One day, every journalism school in the United States and beyond will offer a full three-credit, 15-week course in digital safety, along with more advanced classes. But that day has not yet come. Only a year ago, Alysia Santo reported in the Columbia Journalism Review that no American journalism school offered formal digital safety training. A number of groups, including CPJ, have tried to fill the void with digital security guides. This week, the Medill School of Journalism at Northwestern University added to the resource stockpile with the publication of a guide that I've written, Digital Security Basics for Journalists.
One caveat: No journalist should stop after reading any single guide. The pace of technological innovation is only accelerating; intelligence services, criminal actors, and other digital predators are constantly finding new ways to steal, copy, or access other people's information and communications.
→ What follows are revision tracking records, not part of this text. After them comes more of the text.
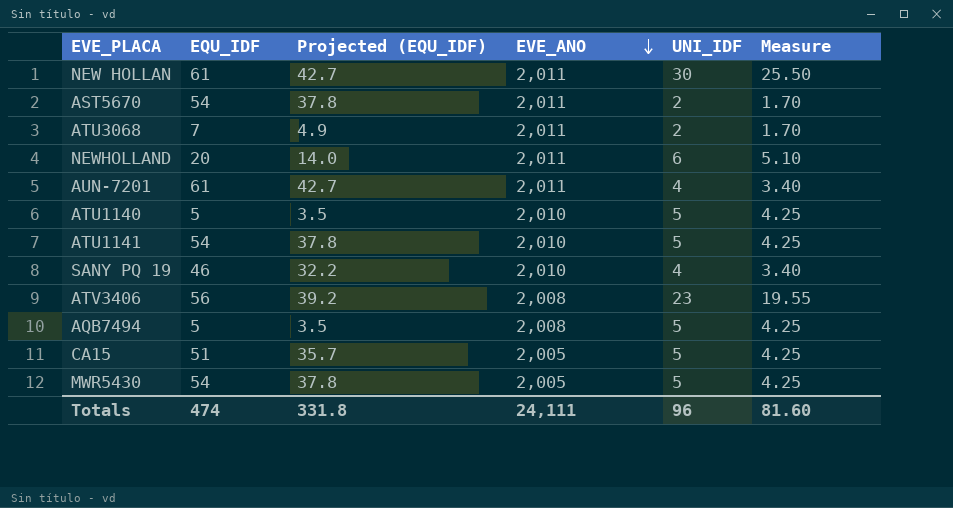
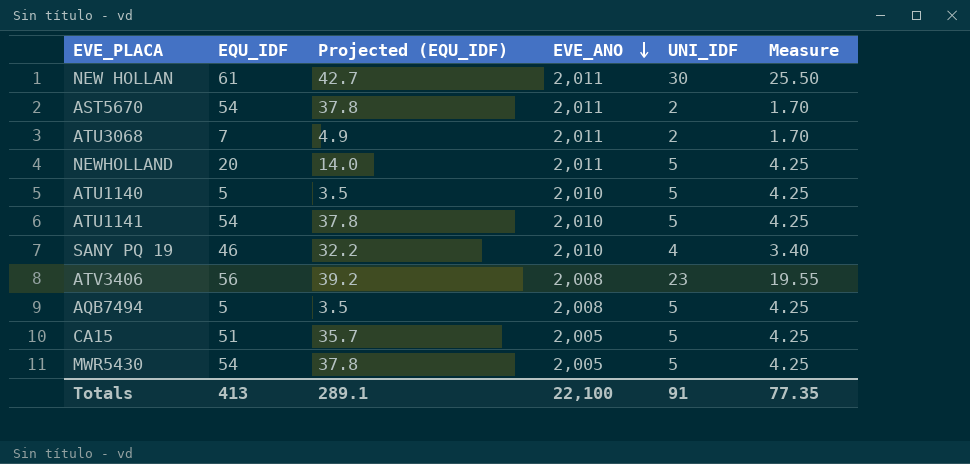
row AUN-7201: 61 | 42.7 | 2,011 | 4 | 3.40 -> none
NEWHOLLAND | UNI_IDF: 6 -> 5
NEWHOLLAND | Measure: 5.10 -> 4.25
Totals | EQU_IDF: 474 -> 413
Totals | Projected (EQU_IDF): 331.8 -> 289.1
Totals | EVE_ANO: 24,111 -> 22,100
Totals | UNI_IDF: 96 -> 91
Totals | Measure: 81.60 -> 77.35

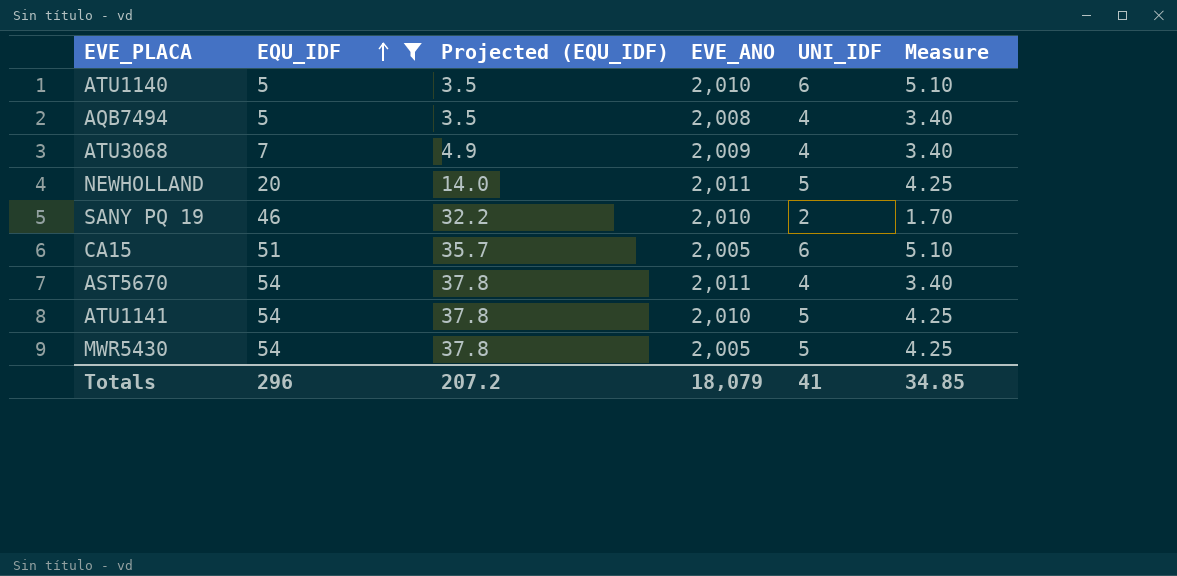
filter: none -> EQU_IDF <= 54
row order: EVE_ANO descending -> EQU_IDF ascending
ATU1140 | UNI_IDF: 5 -> 6
ATU1140 | Measure: 4.25 -> 5.10
AQB7494 | UNI_IDF: 5 -> 4
AQB7494 | Measure: 4.25 -> 3.40
ATU3068 | EVE_ANO: 2,011 -> 2,009
ATU3068 | UNI_IDF: 2 -> 4
ATU3068 | Measure: 1.70 -> 3.40
SANY PQ 19 | UNI_IDF: 4 -> 2
SANY PQ 19 | Measure: 3.40 -> 1.70
CA15 | UNI_IDF: 5 -> 6
CA15 | Measure: 4.25 -> 5.10
AST5670 | UNI_IDF: 2 -> 4
AST5670 | Measure: 1.70 -> 3.40
Totals | EQU_IDF: 413 -> 296
Totals | Projected (EQU_IDF): 289.1 -> 207.2
Totals | EVE_ANO: 22,100 -> 18,079
Totals | UNI_IDF: 91 -> 41
Totals | Measure: 77.35 -> 34.85

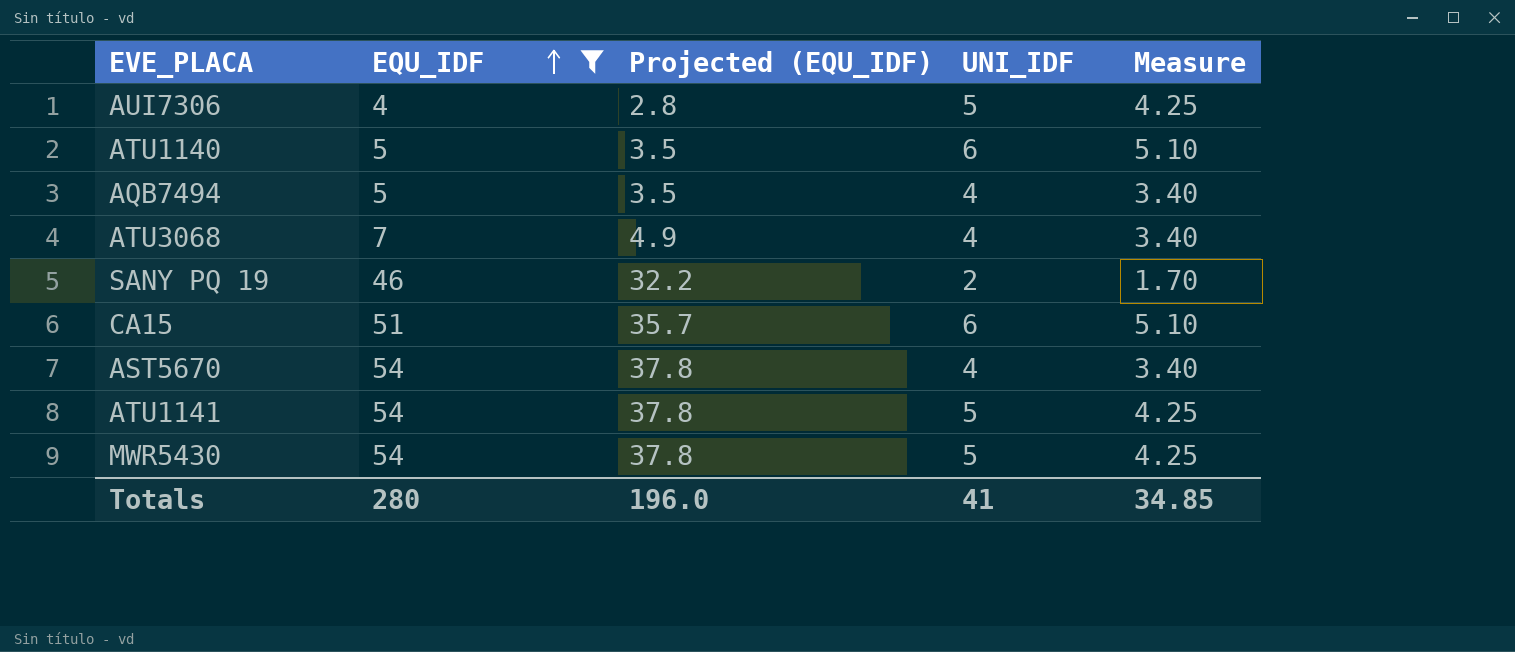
column EVE_ANO | position: 4 -> none
row NEWHOLLAND: 20 | 14.0 | 2,011 | 5 | 4.25 -> none
row AUI7306: none -> 4 | 2.8 | 5 | 4.25
Totals | EQU_IDF: 296 -> 280
Totals | Projected (EQU_IDF): 207.2 -> 196.0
Even if you were to master all of the concepts and tools available today, your skills will become outdated if you don't make a concerted effort to keep up.
Heightened government surveillance of telephone records poses one kind of risk, as we learned from recent disclosures that the U.S. Justice Department had secretly seized phone records of The Associated Press, and had reviewed the phone and email records of Fox News reporter James Rosen. In both cases, journalists were covering stories the U.S. government considered to be secret.
But threats to journalists today are coming not only from powerful officials with vast resources but from digital predators able to snoop or hack on the cheap. One Russian software firm, using a reseller in Canada, offers the kind of "black" software once out of reach to all but the most advanced intelligence agencies. For just $40, spyware called Blackshades allows anyone with minimal technical skills the possibility to digitally eavesdrop on another person or entity's computer or network.
The Medill guide is meant as a starting point, helping journalists understand broad tactics and directing them to sources of more detailed information. It builds on the Information Security chapter of the CPJ Journalist Security Guide, which was published in 2012. The chapter was written by my colleague Danny O'Brien, a leading figure in the field who is now with the Electronic Frontier Foundation.
The new Medill guide directs journalists to sites offering security tools, such as Security-in-a-Box, run by the Berlin-based Tactical Technology Collective and the Dublin-based Frontline non-governmental organizations. Keeping abreast of changes in technology is also essential. The best single source for information may be The Liberationtech Archives. Based on a listserv by the same name, it is hosted by the Center on Democracy, Development, and the Rule of Law at Stanford University. The list is populated by Internet freedom activists, and the conversations often include technical language. But by running a search of any particular software name or brand through the Liberationtech archives, one can quickly discern whether there is an active discussion about the security or vulnerabilities of a tool.